WHAT YOU WILL DO:
For each line below that contains the string "Poradi", copy that line.
————
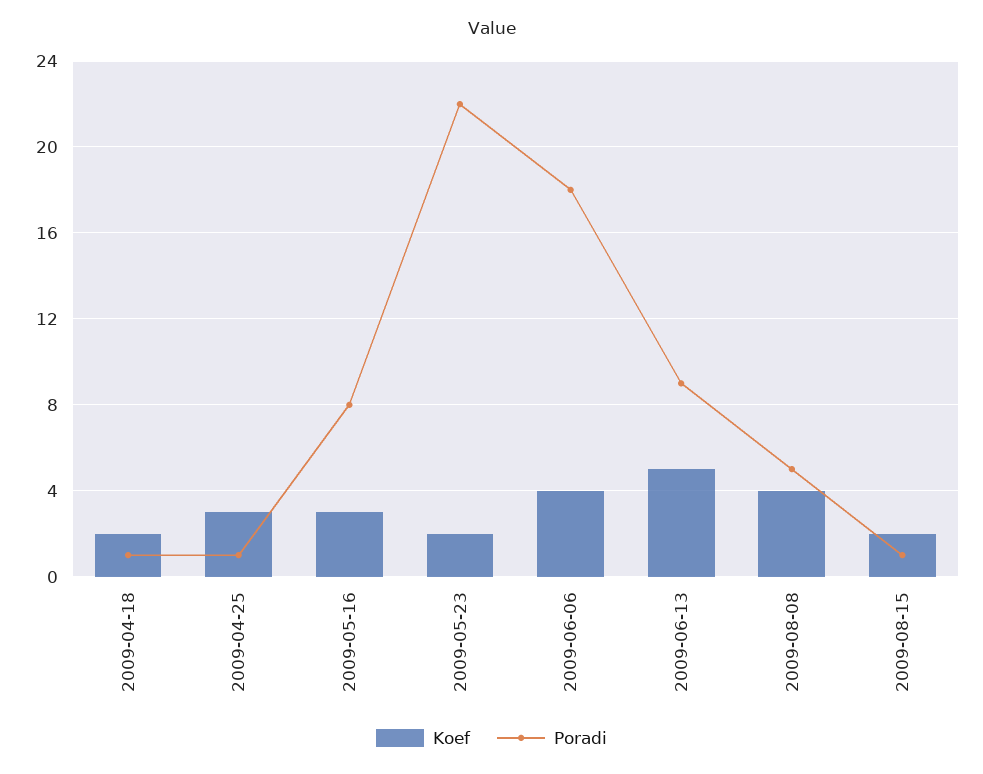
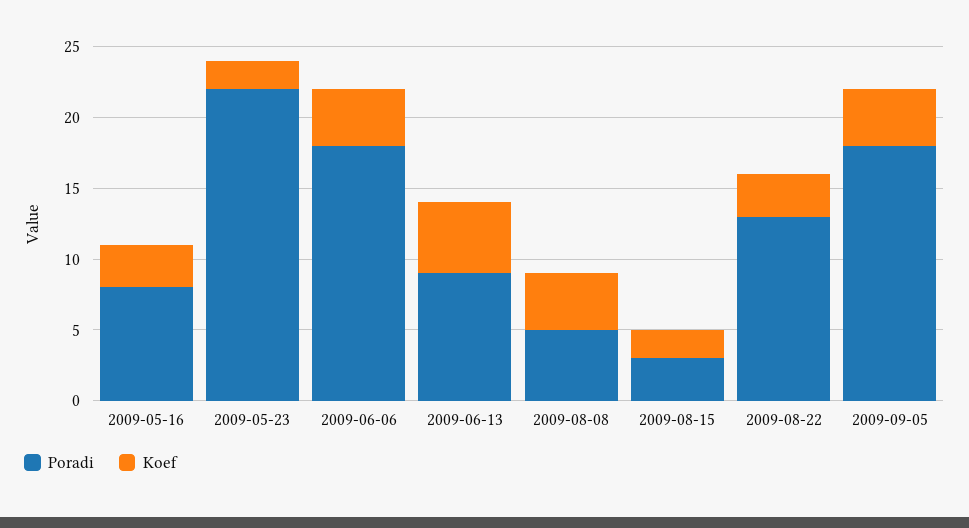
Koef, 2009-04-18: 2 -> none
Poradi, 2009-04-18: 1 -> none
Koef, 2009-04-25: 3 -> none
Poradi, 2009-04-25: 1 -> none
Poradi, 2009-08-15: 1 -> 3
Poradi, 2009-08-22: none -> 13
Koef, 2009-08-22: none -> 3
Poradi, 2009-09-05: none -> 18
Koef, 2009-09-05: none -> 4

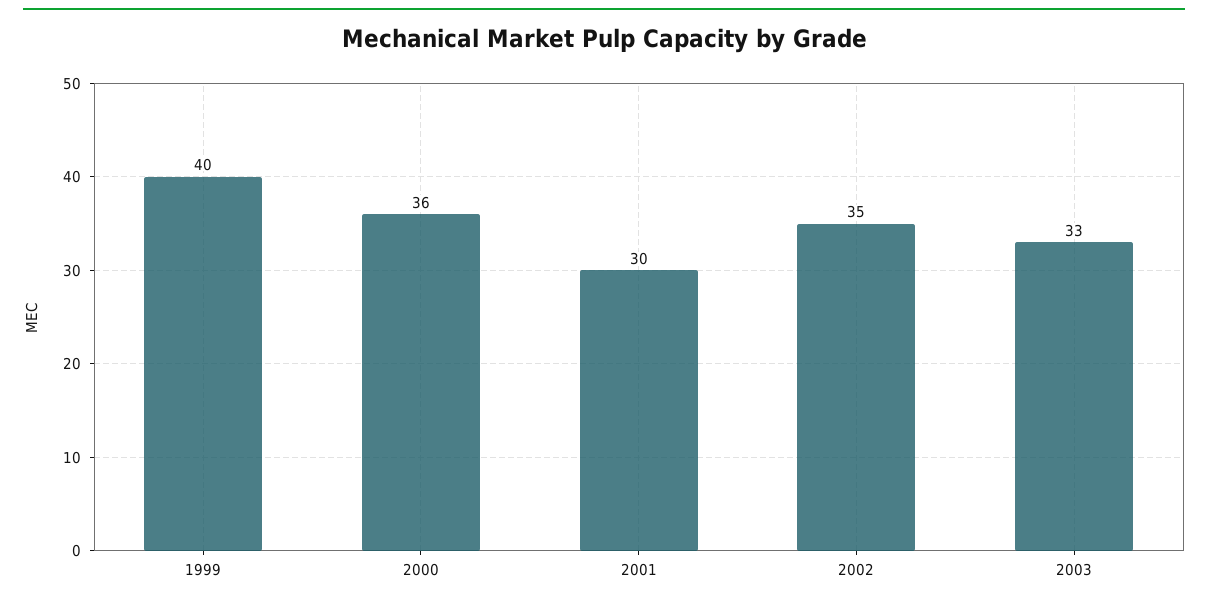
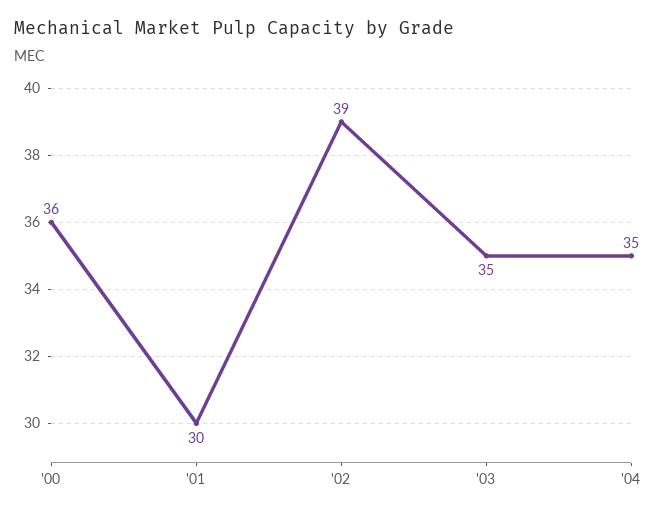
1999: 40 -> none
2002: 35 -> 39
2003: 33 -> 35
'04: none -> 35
————
THE COMPLETED TASK:
Poradi, 2009-04-18: 1 -> none
Poradi, 2009-04-25: 1 -> none
Poradi, 2009-08-15: 1 -> 3
Poradi, 2009-08-22: none -> 13
Poradi, 2009-09-05: none -> 18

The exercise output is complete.